この本屋は、その日発売の新刊を出す位置が絶対に決まっている。
そのおかげで、いつも新刊を買うのに困らなくて助かるのだ。
棚にたどり着くと、色紙に描かれた「今日の新刊だよ!」と喋っている可愛らしいツインテールの女の子が目に入った。
肌や紙の色は塗られていない白黒の女の子は、くりっとした目の大きさと、瞳の中に書かれたハートが印象的だった。

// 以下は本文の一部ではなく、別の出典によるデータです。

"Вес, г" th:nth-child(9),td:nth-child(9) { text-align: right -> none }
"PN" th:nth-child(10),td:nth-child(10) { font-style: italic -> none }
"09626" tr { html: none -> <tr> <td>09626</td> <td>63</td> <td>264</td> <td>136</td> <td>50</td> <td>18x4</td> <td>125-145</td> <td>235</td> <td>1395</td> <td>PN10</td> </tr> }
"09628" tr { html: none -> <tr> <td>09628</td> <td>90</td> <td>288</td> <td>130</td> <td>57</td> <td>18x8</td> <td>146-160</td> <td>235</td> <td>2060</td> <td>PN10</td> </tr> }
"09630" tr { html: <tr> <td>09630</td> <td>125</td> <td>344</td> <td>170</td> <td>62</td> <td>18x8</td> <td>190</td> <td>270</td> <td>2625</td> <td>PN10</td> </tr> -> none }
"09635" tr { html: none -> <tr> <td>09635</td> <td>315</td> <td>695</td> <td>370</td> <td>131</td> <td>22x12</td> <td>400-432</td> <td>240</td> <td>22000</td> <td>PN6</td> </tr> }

視線を少し下げると、その女の子の丁度下に目当てのものはあった。
「あった……!」
独り言、というものは本来恥ずかしいものだ。
だが、抑えきれない喜びを口にするときは周りが全く気にならないものだ。頭も心も視界もそれでいっぱいなのだから。
あふれ出た喜びを口にしながら私の視界では煌びやかに輝く宝物のような新刊を手に取った。
手に取り、新刊のさらつや感と新鮮な重みをじぃんと感じ、早く読みたいとそわそわ逸る気持ちのままにレジへと足を運ぶ。

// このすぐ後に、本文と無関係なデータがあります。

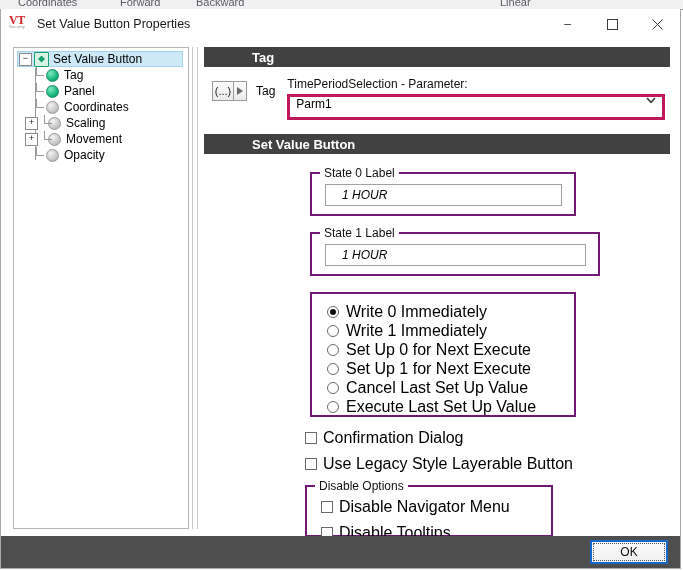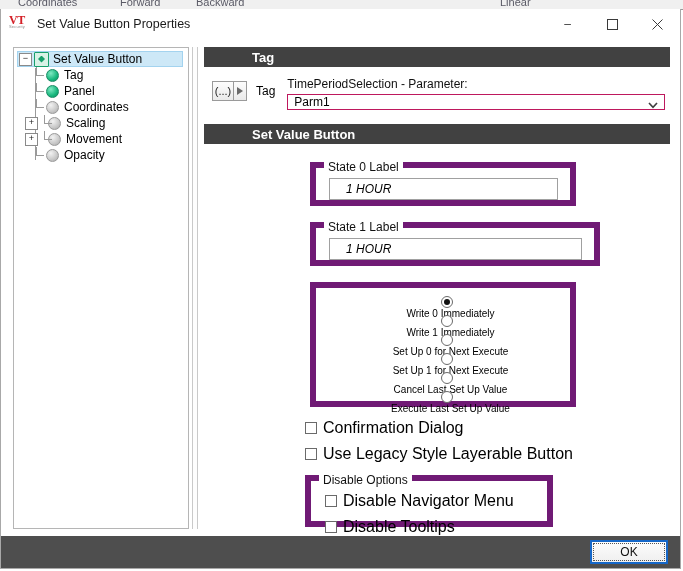"Parm1" #tag-select { align-items: flex-end -> flex-start; border: 1px solid #be185d -> 3px solid #be185d; height: 16px -> 26px }
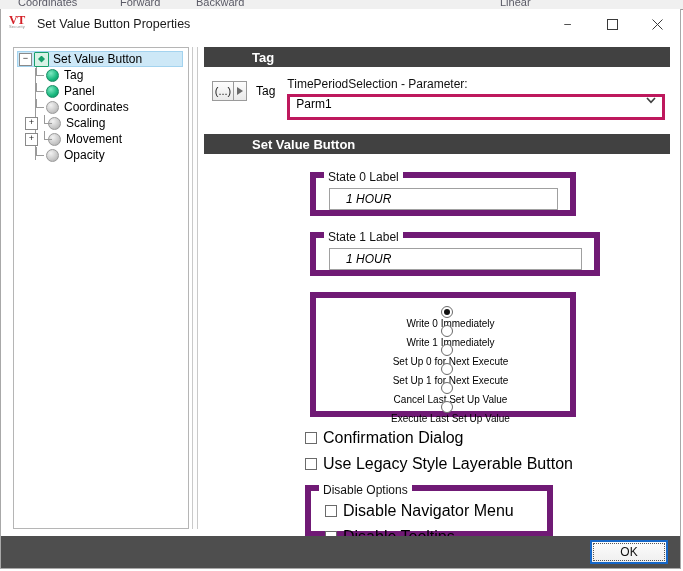"State 0 Label" .groupbox { border: 6px solid #701a75 -> 2px solid #701a75 }
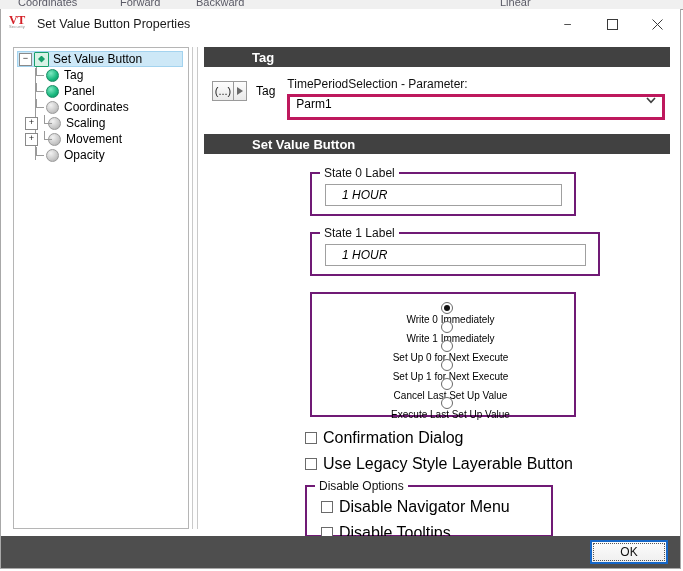"Write 0 Immediately" .radio-row { flex-direction: column -> none; font-size: 10px -> 16px }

早く家に帰って、ベッドの上でゴロゴロしながら読みたい。
枕を抱えながら柔らかいマットの上に漫画を広げゆっくりとページをめくり、漫画の世界へとトリップする。
30分程度のその時間は至高の時間。
10分後にはもうその定位置で漫画をめくり始めているだろう自分を想像し、うっかり涎を垂らさないよう唇をきゅっと閉じながらレジへと急ぐ。
が、その足が。
ふと、止まった。
私の眼は、滅多に見ない棚に釘付けになっていた。
――あれ?
レジへと急いでいた足が、視線の先の棚へとつま先が向いた。